# PROBLEM TO SOLVE:
In the copy, include no pictures, but reproduce every record exactly.

Modification records:

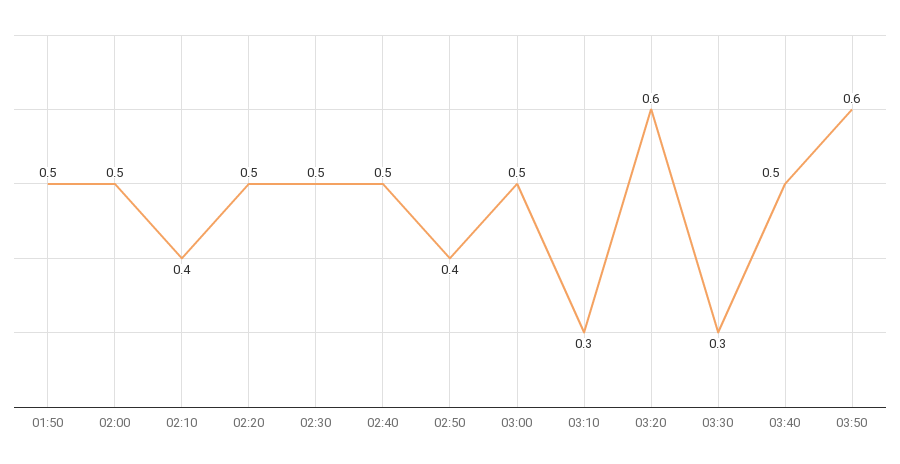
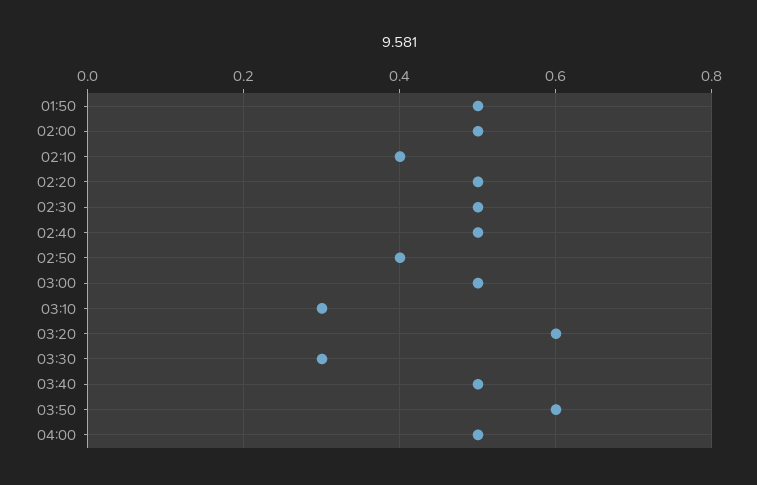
04:00: none -> 0.5

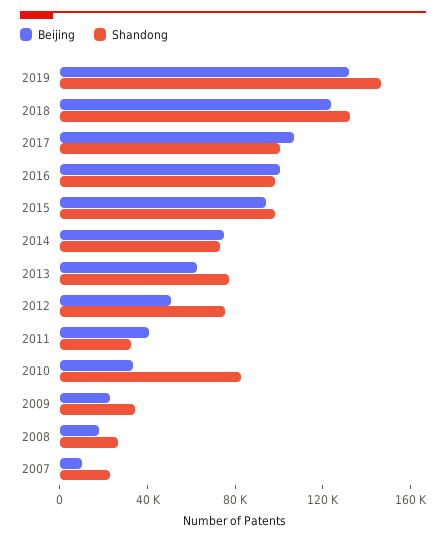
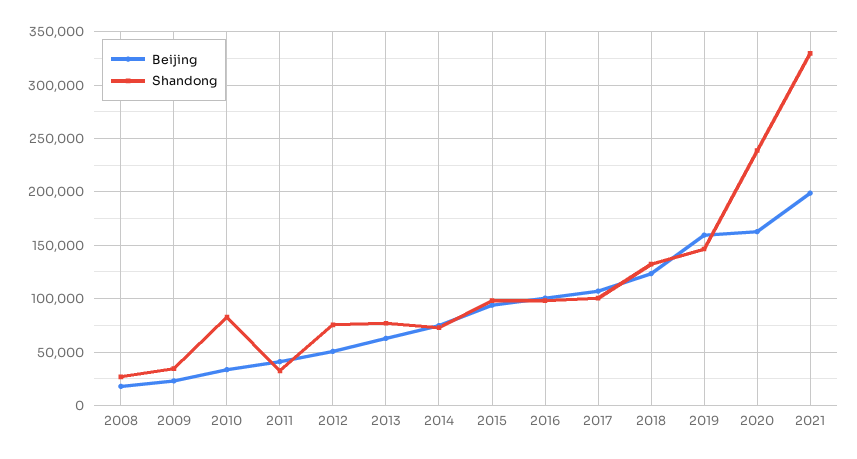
Beijing, 2019: 130000 -> 160000
Beijing, 2007: 10000 -> none
Shandong, 2007: 20000 -> none
Beijing, 2020: none -> 160000
Shandong, 2020: none -> 240000
Beijing, 2021: none -> 200000
Shandong, 2021: none -> 330000

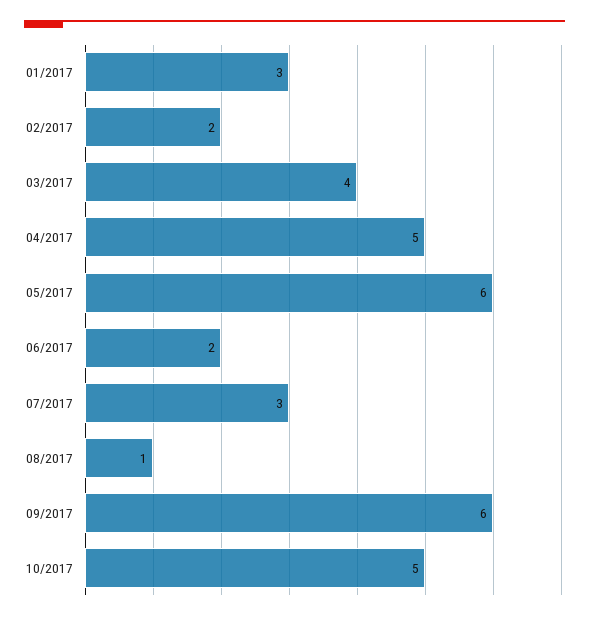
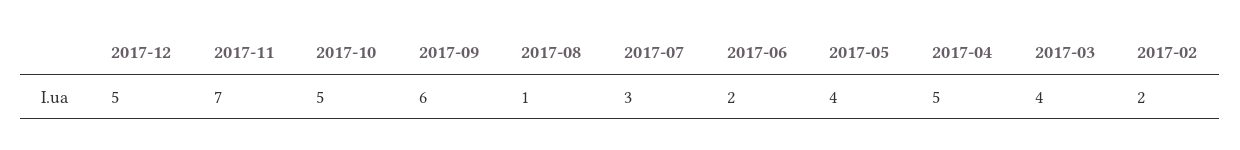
01/2017: 3 -> none
05/2017: 6 -> 4
2017-12: none -> 5
2017-11: none -> 7

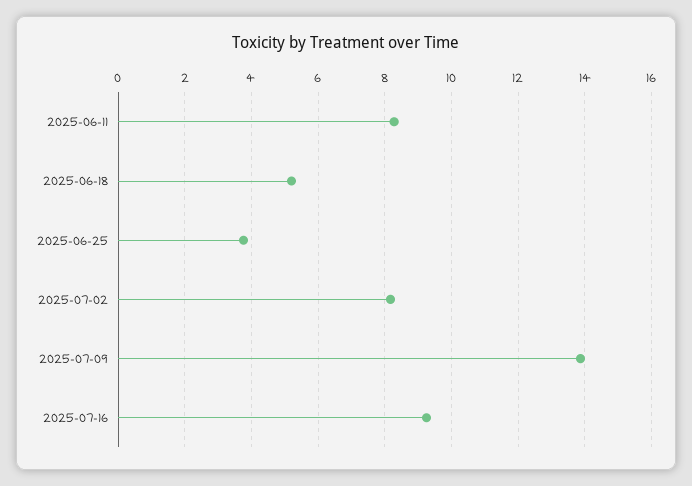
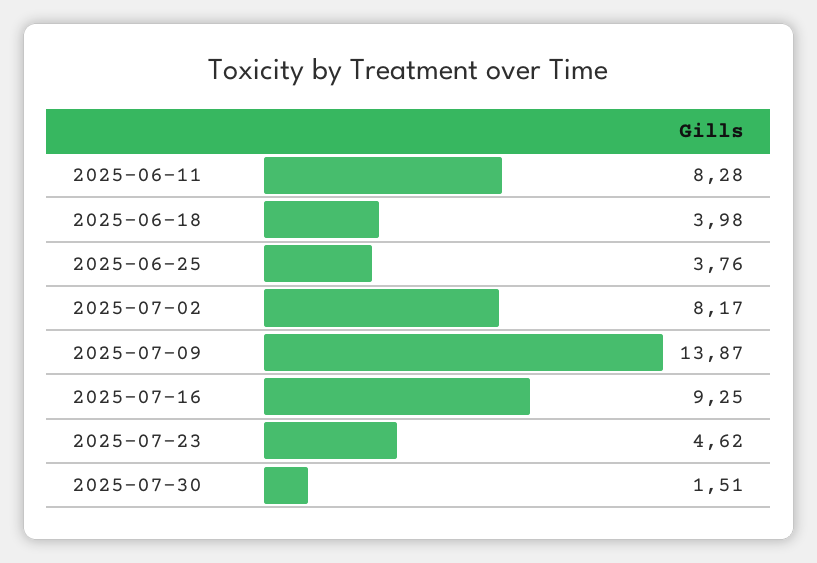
2025-06-18: 5.2 -> 3.98
2025-07-23: none -> 4.62
2025-07-30: none -> 1.51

# SOLUTION FOR THIS PROBLEM:
04:00: none -> 0.5

Beijing, 2019: 130000 -> 160000
Beijing, 2007: 10000 -> none
Shandong, 2007: 20000 -> none
Beijing, 2020: none -> 160000
Shandong, 2020: none -> 240000
Beijing, 2021: none -> 200000
Shandong, 2021: none -> 330000

01/2017: 3 -> none
05/2017: 6 -> 4
2017-12: none -> 5
2017-11: none -> 7

2025-06-18: 5.2 -> 3.98
2025-07-23: none -> 4.62
2025-07-30: none -> 1.51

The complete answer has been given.